### EXERCISE GOAL
The word "gtjas" marks the lines to find; copy every such line from the data below.

### SUPPLIED ENTRIES
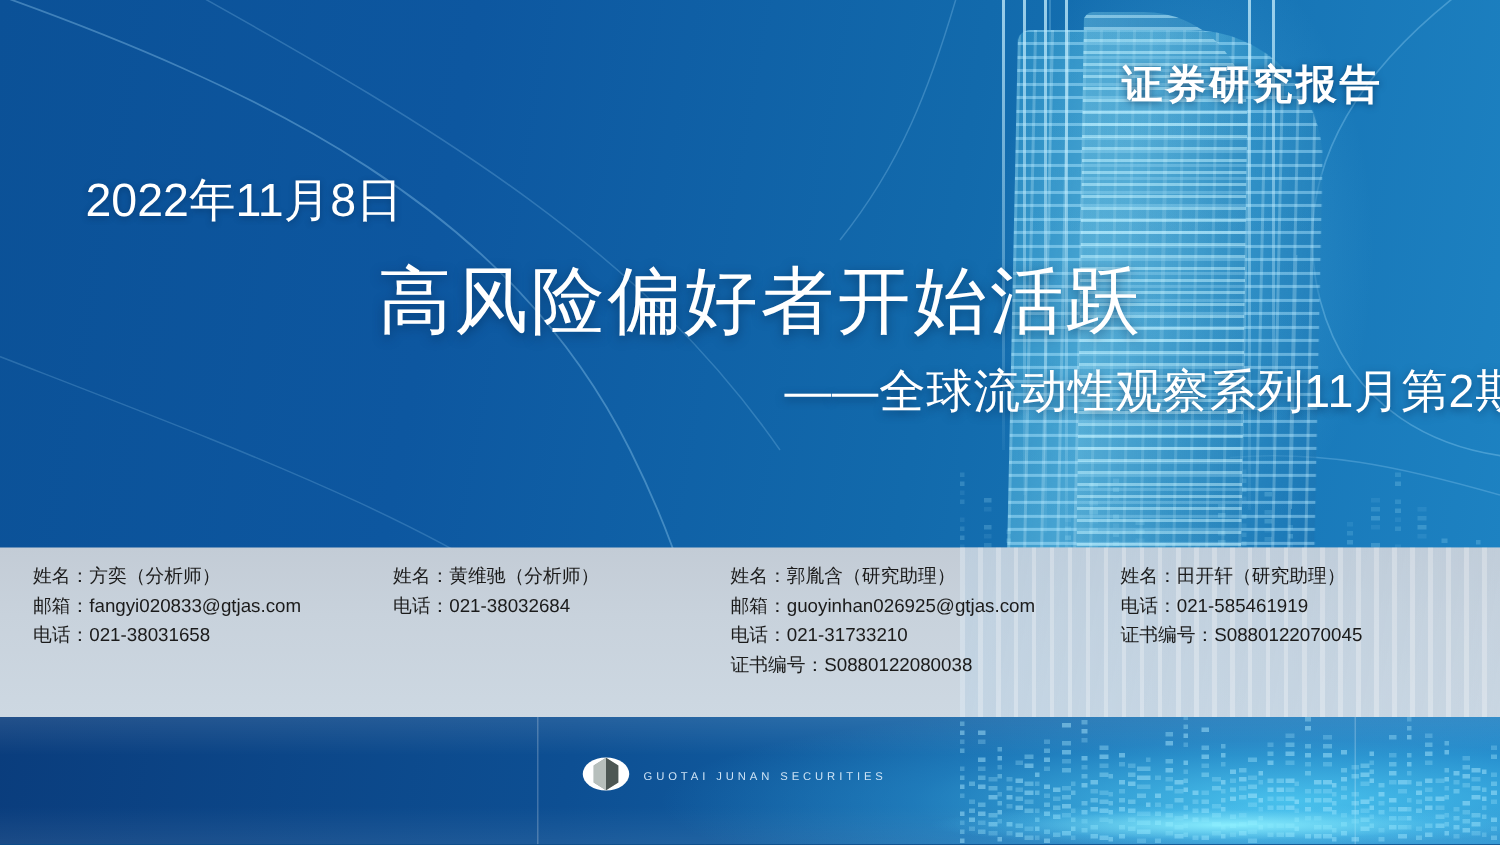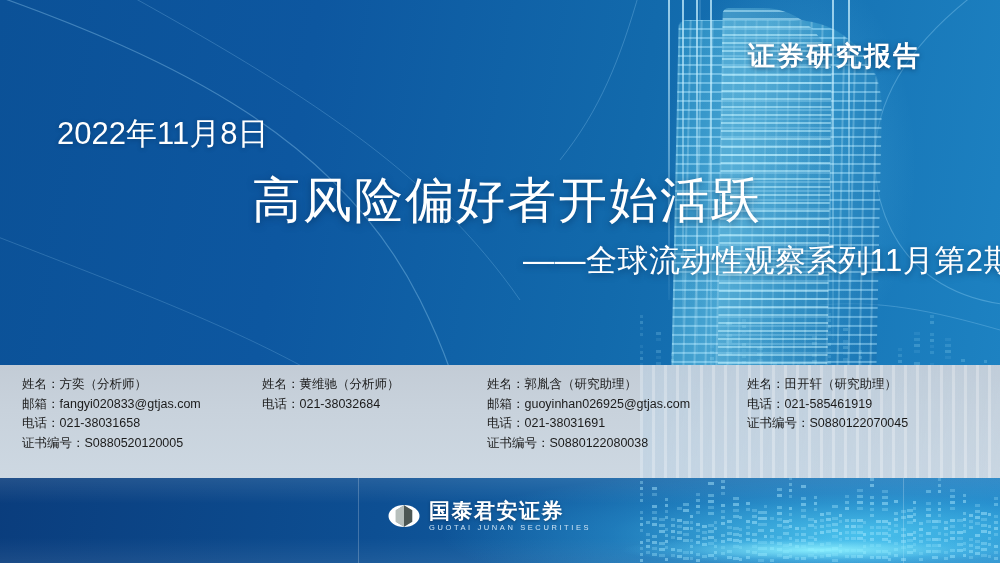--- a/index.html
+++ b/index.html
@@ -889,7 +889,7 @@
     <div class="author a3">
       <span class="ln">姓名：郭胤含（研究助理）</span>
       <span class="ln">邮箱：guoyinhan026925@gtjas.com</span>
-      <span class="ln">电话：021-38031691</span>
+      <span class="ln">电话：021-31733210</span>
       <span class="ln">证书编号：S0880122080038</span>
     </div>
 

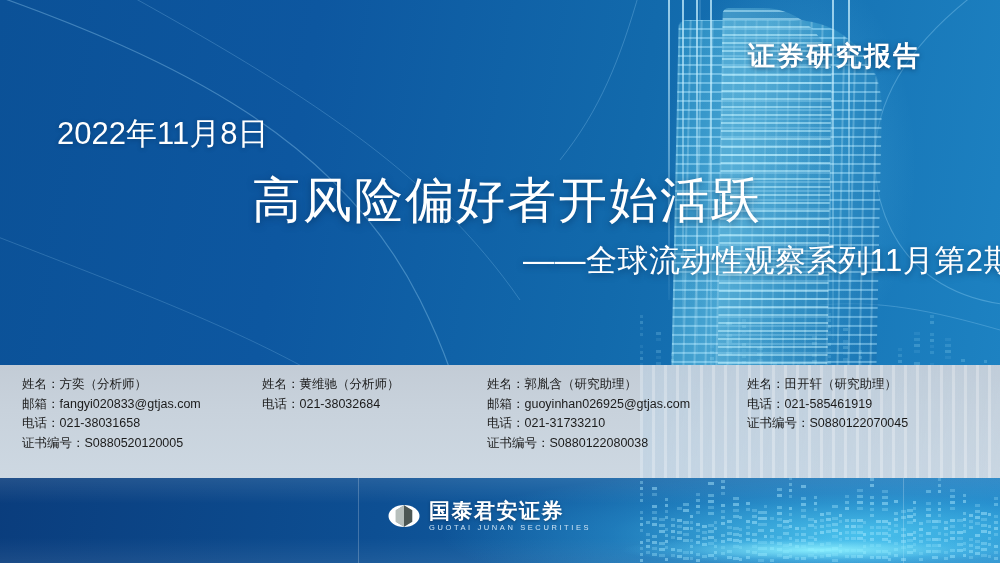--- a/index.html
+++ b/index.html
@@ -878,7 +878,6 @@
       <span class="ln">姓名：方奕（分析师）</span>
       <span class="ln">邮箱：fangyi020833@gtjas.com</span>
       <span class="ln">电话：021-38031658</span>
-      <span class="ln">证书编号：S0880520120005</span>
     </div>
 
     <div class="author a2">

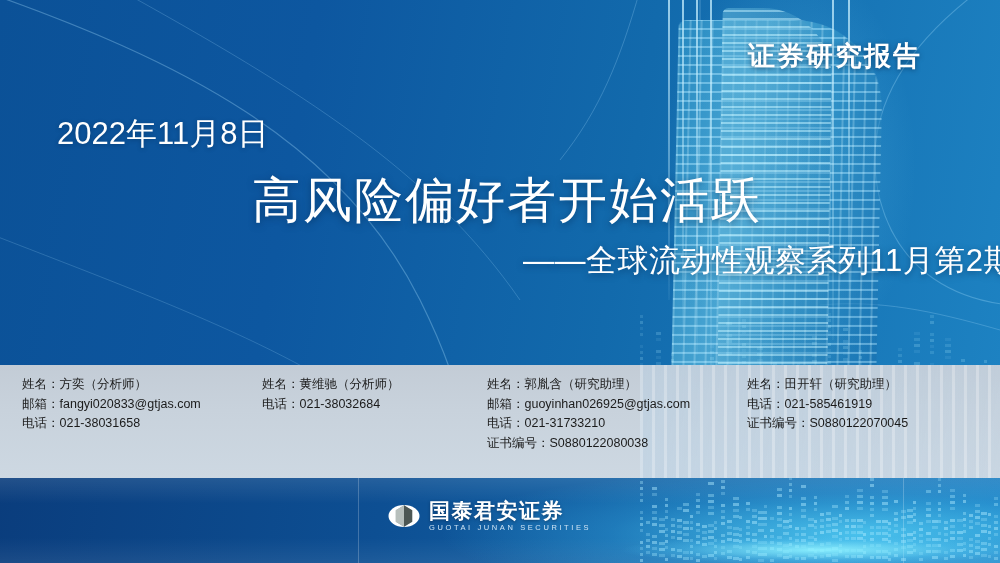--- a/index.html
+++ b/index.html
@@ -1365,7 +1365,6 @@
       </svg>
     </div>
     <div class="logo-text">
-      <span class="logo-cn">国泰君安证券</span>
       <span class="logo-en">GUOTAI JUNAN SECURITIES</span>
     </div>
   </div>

### REPLY
       <span class="ln">邮箱：guoyinhan026925@gtjas.com</span>
       <span class="ln">邮箱：fangyi020833@gtjas.com</span>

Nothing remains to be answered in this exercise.